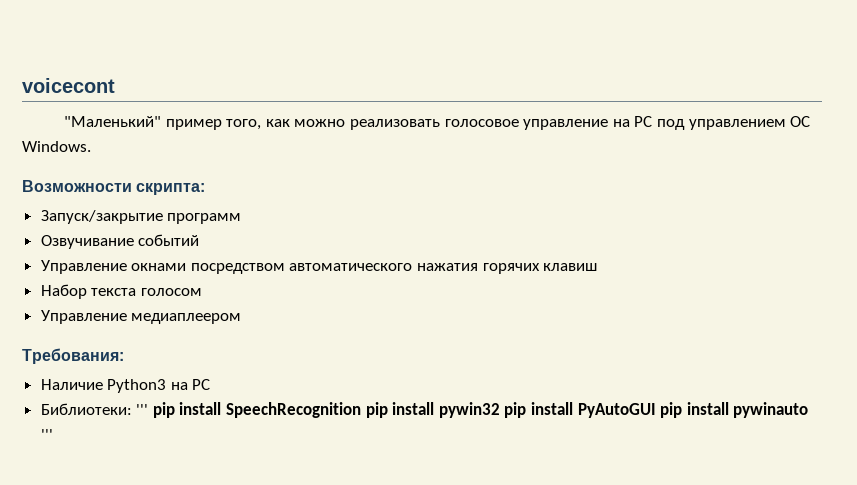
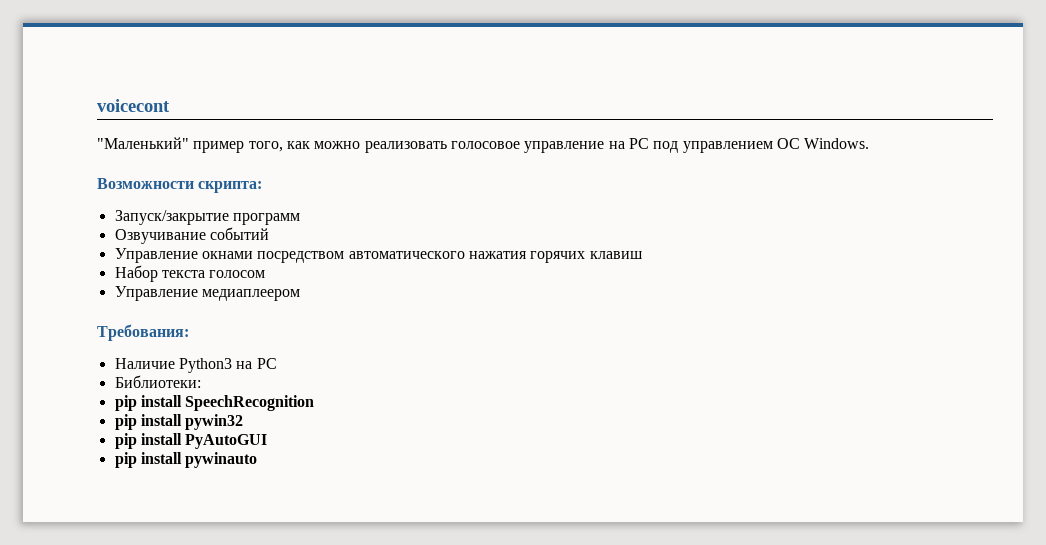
- Библиотеки: ''' pip install SpeechRecognition pip install pywin32 pip install PyAutoGUI pip install pywinauto '''
+ Библиотеки:
+ pip install SpeechRecognition
+ pip install pywin32
+ pip install PyAutoGUI
+ pip install pywinauto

> [Action item]: Please give the number of lines above that contain the string "install", and nothing more.

> [Answer space]: 5